The data:
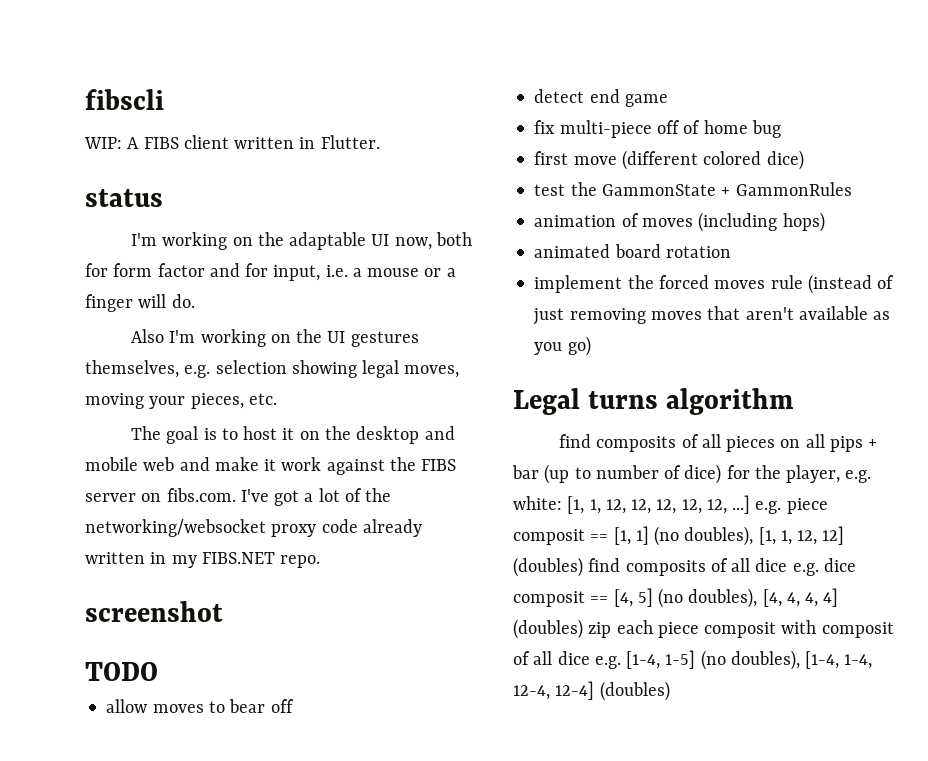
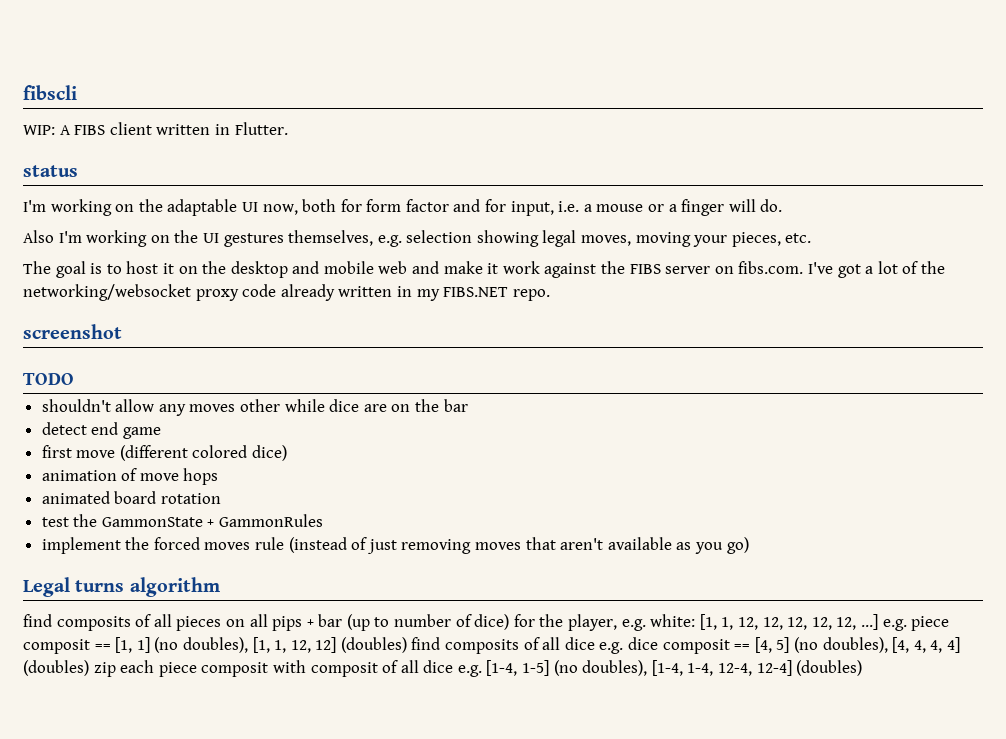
[106,699,294,713] [534,89,668,107] [534,120,781,138] allow moves to bear off // detect end game // fix multi-piece off of home bug -> [41,399,468,416] [41,422,161,439] shouldn't allow any moves other while dice are on the bar // detect end game
(804, 160) none -> [41,468,219,485] [41,491,221,504] // animation of move hops // animated board rotation
[534,212,825,232] [534,244,731,258] // animation of moves (including hops) // animated board rotation -> (324, 520) none

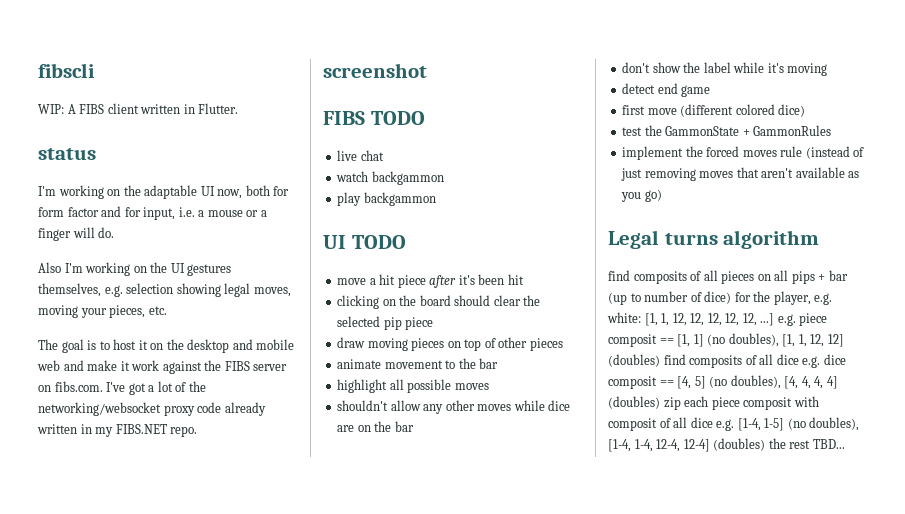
[23,373,74,385] TODO -> [323,111,425,125] [337,150,384,161] [336,171,444,185] [337,192,436,206] [323,235,406,249] [337,274,524,288] [337,295,541,309] [337,316,434,330] [337,337,563,351] [337,358,499,369] [337,379,489,393] FIBS TODO // live chat // watch backgammon // play backgammon // UI TODO // move a hit piece after it's been hit // clicking on the board should clear the selected pip piece // draw moving pieces on top of other pieces // animate movement to the bar // highlight all possible moves
[189,399,281,412] moves other -> [445,400,512,411] other moves
(468, 405) none -> [622,62,828,76] // don't show the label while it's moving
[41,468,219,485] [41,491,221,504] // animation of move hops // animated board rotation -> (806, 110) none
(863, 668) none -> [768,438,845,449] the rest TBD...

Problem details:
The pictures in the listing above are to be dropped, and everything else reproduced exactly.

Exercise solution:
[106,699,294,713] [534,89,668,107] [534,120,781,138] allow moves to bear off // detect end game // fix multi-piece off of home bug -> [41,399,468,416] [41,422,161,439] shouldn't allow any moves other while dice are on the bar // detect end game
(804, 160) none -> [41,468,219,485] [41,491,221,504] // animation of move hops // animated board rotation
[534,212,825,232] [534,244,731,258] // animation of moves (including hops) // animated board rotation -> (324, 520) none

[23,373,74,385] TODO -> [323,111,425,125] [337,150,384,161] [336,171,444,185] [337,192,436,206] [323,235,406,249] [337,274,524,288] [337,295,541,309] [337,316,434,330] [337,337,563,351] [337,358,499,369] [337,379,489,393] FIBS TODO // live chat // watch backgammon // play backgammon // UI TODO // move a hit piece after it's been hit // clicking on the board should clear the selected pip piece // draw moving pieces on top of other pieces // animate movement to the bar // highlight all possible moves
[189,399,281,412] moves other -> [445,400,512,411] other moves
(468, 405) none -> [622,62,828,76] // don't show the label while it's moving
[41,468,219,485] [41,491,221,504] // animation of move hops // animated board rotation -> (806, 110) none
(863, 668) none -> [768,438,845,449] the rest TBD...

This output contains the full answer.